• WHAT YOU WILL DO: Starting at the line containing "[63,40,479,59] Rocktop_Python_Technical_Skill_Assessment ->" and ending at the line containing "[622,504,776,528] [634,555,802,574] [634,581,816,601]", transcribe the listing below exactly. Keep both end lines, skip the pictures, and copy nothing else.

• PROVIDED DATA:
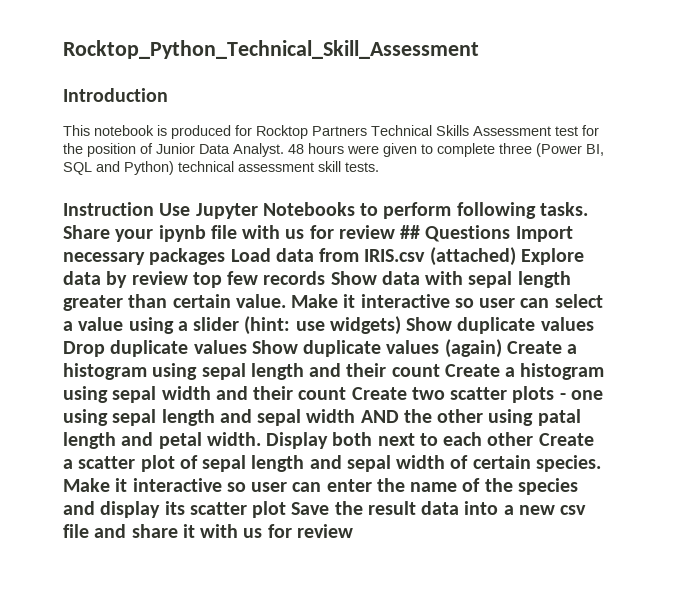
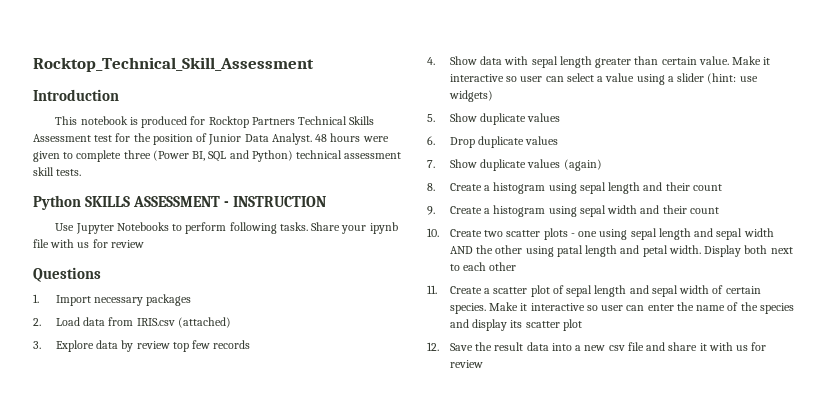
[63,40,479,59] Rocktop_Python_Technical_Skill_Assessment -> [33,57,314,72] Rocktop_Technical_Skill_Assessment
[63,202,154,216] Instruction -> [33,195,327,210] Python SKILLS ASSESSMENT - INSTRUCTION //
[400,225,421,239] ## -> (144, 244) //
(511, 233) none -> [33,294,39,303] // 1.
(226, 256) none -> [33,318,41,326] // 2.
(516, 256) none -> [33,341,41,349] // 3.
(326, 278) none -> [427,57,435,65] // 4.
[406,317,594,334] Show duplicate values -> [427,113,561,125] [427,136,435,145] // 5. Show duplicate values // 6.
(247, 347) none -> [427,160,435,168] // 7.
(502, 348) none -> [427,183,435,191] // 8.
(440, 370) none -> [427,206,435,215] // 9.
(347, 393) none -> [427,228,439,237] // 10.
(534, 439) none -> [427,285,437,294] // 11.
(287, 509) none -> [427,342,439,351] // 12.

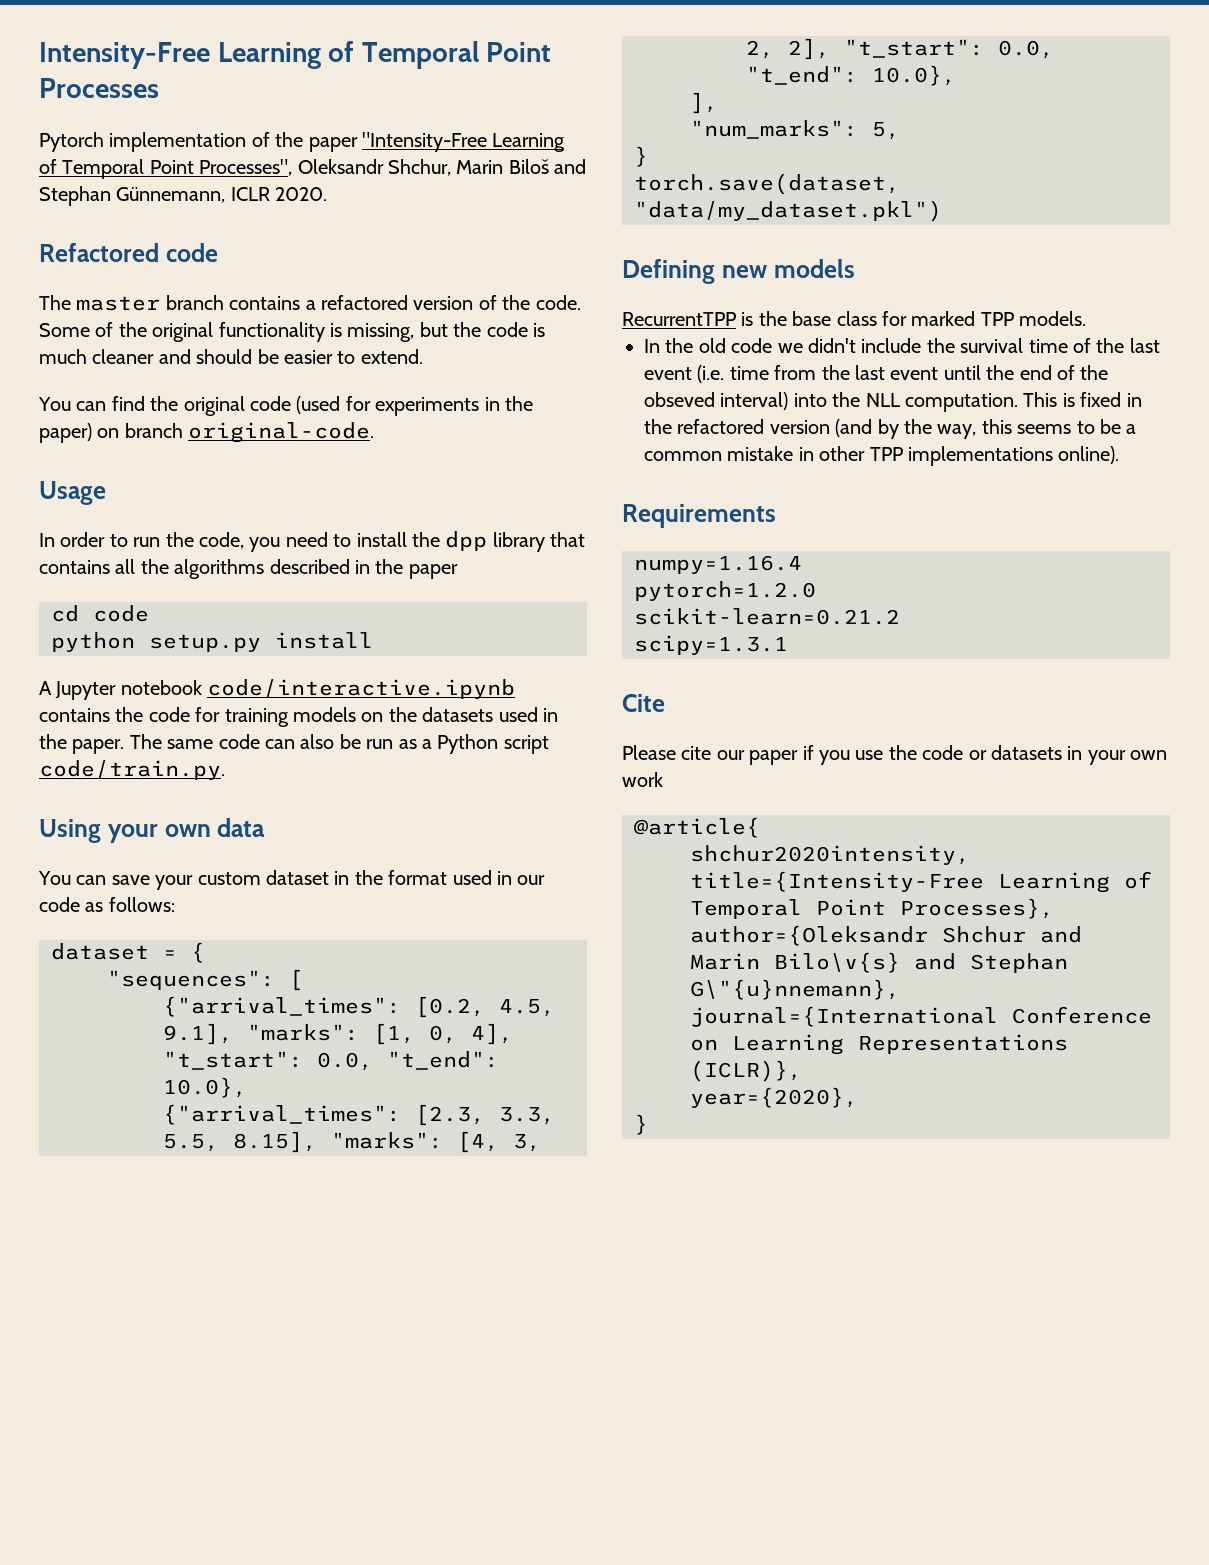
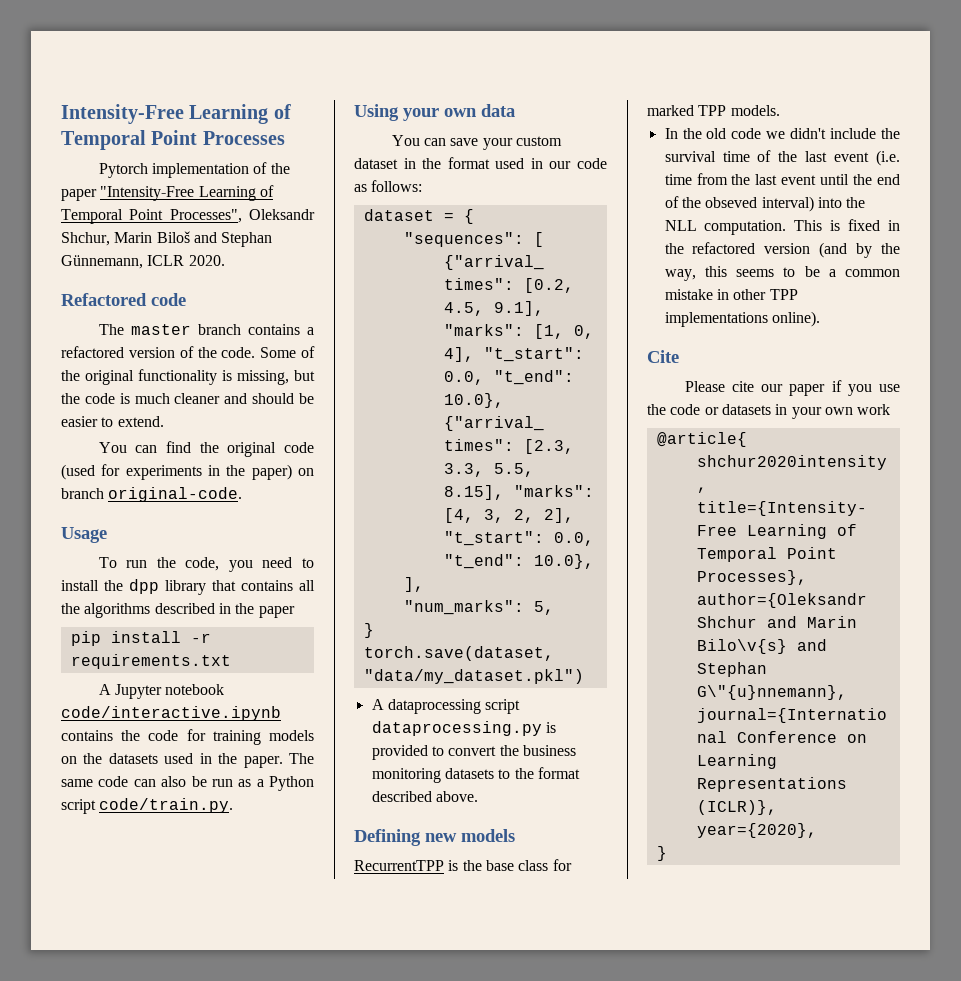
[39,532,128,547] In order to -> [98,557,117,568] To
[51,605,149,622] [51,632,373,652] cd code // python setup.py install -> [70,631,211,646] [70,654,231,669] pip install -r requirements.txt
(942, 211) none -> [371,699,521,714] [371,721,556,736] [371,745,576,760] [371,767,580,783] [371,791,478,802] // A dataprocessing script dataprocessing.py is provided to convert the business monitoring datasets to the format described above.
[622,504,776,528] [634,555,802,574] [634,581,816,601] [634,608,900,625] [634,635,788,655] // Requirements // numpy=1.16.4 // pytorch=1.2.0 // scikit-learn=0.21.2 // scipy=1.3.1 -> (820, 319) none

==

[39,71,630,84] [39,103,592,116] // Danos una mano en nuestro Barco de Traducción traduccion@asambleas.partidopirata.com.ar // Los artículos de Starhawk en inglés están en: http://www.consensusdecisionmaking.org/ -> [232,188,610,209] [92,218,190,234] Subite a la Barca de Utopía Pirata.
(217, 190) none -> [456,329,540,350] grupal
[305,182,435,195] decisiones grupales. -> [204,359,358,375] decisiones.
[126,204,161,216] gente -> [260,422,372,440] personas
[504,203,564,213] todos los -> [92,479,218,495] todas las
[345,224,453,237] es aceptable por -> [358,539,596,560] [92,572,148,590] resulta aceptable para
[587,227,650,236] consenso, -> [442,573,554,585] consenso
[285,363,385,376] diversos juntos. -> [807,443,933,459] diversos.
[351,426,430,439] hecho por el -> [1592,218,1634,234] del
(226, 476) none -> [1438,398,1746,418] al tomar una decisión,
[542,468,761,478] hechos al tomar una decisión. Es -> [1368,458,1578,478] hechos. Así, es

...

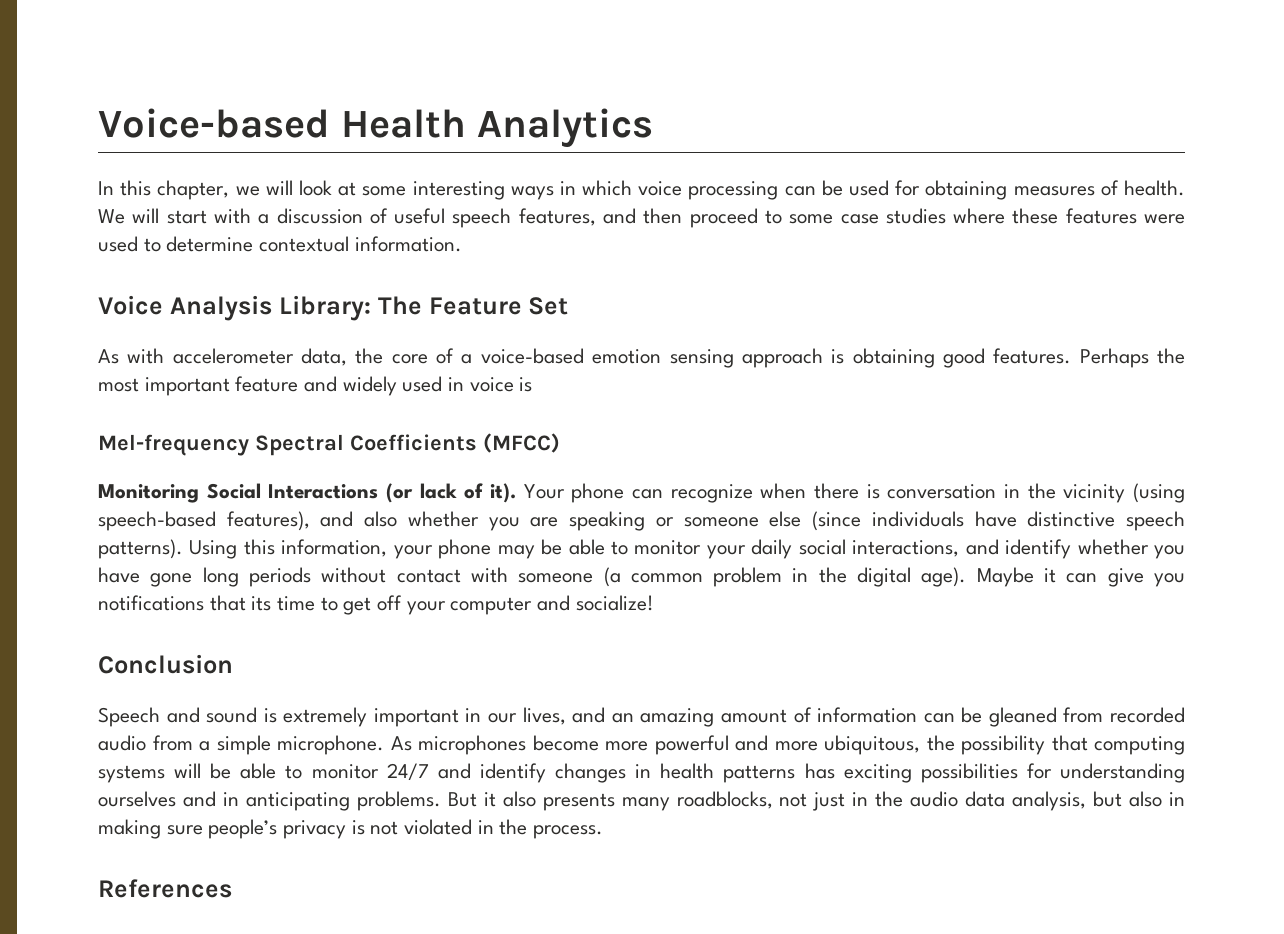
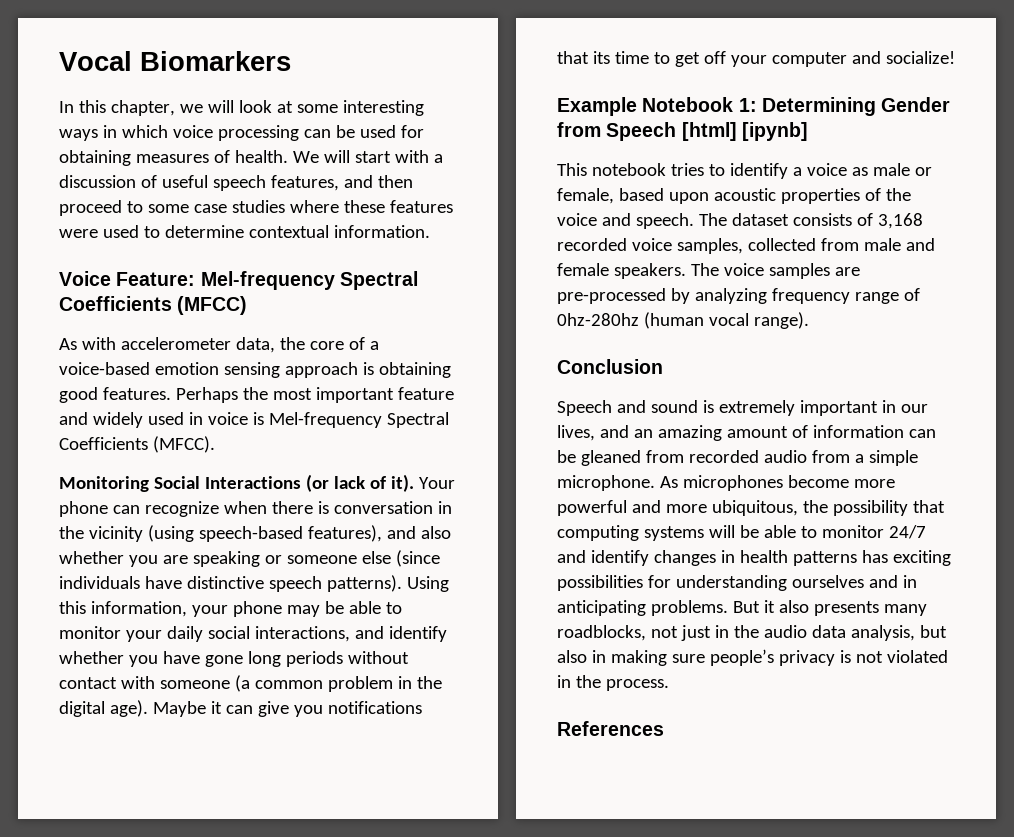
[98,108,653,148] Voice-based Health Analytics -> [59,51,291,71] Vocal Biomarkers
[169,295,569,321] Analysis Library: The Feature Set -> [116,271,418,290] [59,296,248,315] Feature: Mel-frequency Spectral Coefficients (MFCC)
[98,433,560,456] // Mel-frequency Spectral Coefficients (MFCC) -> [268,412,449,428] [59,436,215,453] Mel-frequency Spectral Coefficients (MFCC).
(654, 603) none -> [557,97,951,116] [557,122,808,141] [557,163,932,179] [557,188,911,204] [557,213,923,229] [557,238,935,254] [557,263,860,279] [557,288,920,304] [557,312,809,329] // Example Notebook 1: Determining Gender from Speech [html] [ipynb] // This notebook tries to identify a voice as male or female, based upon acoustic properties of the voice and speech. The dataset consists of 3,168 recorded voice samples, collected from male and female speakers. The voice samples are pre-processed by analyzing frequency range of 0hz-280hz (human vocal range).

• EXERCISE RESULT:
[63,40,479,59] Rocktop_Python_Technical_Skill_Assessment -> [33,57,314,72] Rocktop_Technical_Skill_Assessment
[63,202,154,216] Instruction -> [33,195,327,210] Python SKILLS ASSESSMENT - INSTRUCTION //
[400,225,421,239] ## -> (144, 244) //
(511, 233) none -> [33,294,39,303] // 1.
(226, 256) none -> [33,318,41,326] // 2.
(516, 256) none -> [33,341,41,349] // 3.
(326, 278) none -> [427,57,435,65] // 4.
[406,317,594,334] Show duplicate values -> [427,113,561,125] [427,136,435,145] // 5. Show duplicate values // 6.
(247, 347) none -> [427,160,435,168] // 7.
(502, 348) none -> [427,183,435,191] // 8.
(440, 370) none -> [427,206,435,215] // 9.
(347, 393) none -> [427,228,439,237] // 10.
(534, 439) none -> [427,285,437,294] // 11.
(287, 509) none -> [427,342,439,351] // 12.

[39,532,128,547] In order to -> [98,557,117,568] To
[51,605,149,622] [51,632,373,652] cd code // python setup.py install -> [70,631,211,646] [70,654,231,669] pip install -r requirements.txt
(942, 211) none -> [371,699,521,714] [371,721,556,736] [371,745,576,760] [371,767,580,783] [371,791,478,802] // A dataprocessing script dataprocessing.py is provided to convert the business monitoring datasets to the format described above.
[622,504,776,528] [634,555,802,574] [634,581,816,601] [634,608,900,625] [634,635,788,655] // Requirements // numpy=1.16.4 // pytorch=1.2.0 // scikit-learn=0.21.2 // scipy=1.3.1 -> (820, 319) none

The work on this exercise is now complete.